Lausanne Congress underway in S Africa

For ten days in 1974, Billy Graham and John Stott gathered together some 2,700 Christian leaders from virtually every corner of the world to discuss issues related to global evangelization. The event- held in Lausanne, Switzerland- was historic. No time ever in the history of the world was there such a diverse gathering of Christians. The convention produced one of the most influential documents in evangelicalism, called simply the Lausanne Covenant. Among other tenets, the document is best known for embracing a vision of evangelism that holds together the work of gospel proclamation and social justice. Fifteen years later Lausanne II was held in Manila, and right now the third Congress in in progress. This time over 4,000 leaders from about 200 nations have descended upon Cape Town, South Africa (Chinese leaders were banned from attending by the Chinese government, sadly but not surprisingly).

You can watch videos and read advance papers from the Congress at the Lausanne website here. Take a look at this short video to learn more about the history of the Lausanne Movement. And join me in praying for the leaders who are seeking the Lord for the future of global evangelism.

Is the missionary impulse fading?

After a long hiatus due to a busy season of traveling and fundraising, I am eager to begin blogging here again. Through a subscription to the magazine Books & Culture (my Father’s Day gift from my wife), I heard about an article I find very interesting. It appeared in the Houses of Worship column of the Wall Street Journal and is titled “How Missionaries Lost Their Chariots of Fire.”

Brad Greenberg, the author of the article, argues that worldwide evangelization has lost its passion, intensity, and ambition in our current era. I liked some parts of his article and disliked others. Here I will provide his argument and my response. You can read the full article here.

He argues that the term “missions” carries with it a negative connotation in “most Christian circles”- even conservative theological ones.

  • This may be true in small part, but, in my understanding, it is an unfair caricature that the majority of Christians hold this negative view of missionary work. Most conservative churches give a portion of their budget to missions and esteem the calling and vocation of missionary.

He also states that Christians need to balance actions and words.

  • The author is a few centuries late in delivering this bit of advice, as missionaries have been operating in this tension of word and deed for quite a long time. Perhaps most famously but certainly not the first to argue for this was John Stott at the Lausanne Convention in 1974.

Greenberg quotes a statistic from an evangelical scholar which states that only 2% of missionaries enter Middle Eastern countries, where Christian missionary work is illegal.

  • While the statistic is may be accurate, he is likely not taking into account the covert missionary operations that these closed countries require. Also, he does not seem to be aware of the missionary work of Asian and Indian believers in the Middle East.

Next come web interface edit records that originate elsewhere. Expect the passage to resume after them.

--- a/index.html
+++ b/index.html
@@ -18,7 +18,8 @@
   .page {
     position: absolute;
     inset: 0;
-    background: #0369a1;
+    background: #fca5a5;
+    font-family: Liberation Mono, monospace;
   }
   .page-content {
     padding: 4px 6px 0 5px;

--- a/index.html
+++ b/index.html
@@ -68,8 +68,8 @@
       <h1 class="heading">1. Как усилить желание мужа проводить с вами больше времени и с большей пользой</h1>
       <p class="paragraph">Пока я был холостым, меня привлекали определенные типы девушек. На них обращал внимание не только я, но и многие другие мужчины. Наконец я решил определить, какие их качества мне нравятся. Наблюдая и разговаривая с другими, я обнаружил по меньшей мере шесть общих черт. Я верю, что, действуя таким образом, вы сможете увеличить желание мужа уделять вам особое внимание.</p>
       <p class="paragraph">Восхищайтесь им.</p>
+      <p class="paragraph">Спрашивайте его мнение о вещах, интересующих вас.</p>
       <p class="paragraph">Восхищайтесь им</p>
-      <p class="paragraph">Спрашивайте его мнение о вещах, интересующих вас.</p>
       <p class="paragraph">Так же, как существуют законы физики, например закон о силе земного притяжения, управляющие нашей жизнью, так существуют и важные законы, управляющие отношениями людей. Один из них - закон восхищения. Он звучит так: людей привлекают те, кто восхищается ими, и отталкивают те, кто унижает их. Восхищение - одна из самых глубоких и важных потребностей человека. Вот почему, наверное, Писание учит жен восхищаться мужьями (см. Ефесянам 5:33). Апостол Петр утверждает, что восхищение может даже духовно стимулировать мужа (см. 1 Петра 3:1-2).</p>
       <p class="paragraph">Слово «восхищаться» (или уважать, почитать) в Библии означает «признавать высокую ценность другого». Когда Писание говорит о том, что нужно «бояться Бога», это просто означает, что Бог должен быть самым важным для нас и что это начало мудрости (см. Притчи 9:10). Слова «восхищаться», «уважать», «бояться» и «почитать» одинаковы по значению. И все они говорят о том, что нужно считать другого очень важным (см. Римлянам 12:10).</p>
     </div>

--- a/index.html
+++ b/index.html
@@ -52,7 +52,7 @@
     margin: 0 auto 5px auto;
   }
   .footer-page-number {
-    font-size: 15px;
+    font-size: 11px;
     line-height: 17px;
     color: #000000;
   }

He also labels most Americans who participate is short term missions as “vacationaries,” alleging that the motivation is not primarily the advance of the Gospel but some other less wholesome one.

  • Maybe he’s on to something here…?

Despite my concerns with the issue and particularly his unfair and narrow caricature of modern-day Christianity, I think the article is a reminder to us of the vital role of missions. Perhaps we have lost some of our ambition for the Gospel to reach every corner of the world. What do you think?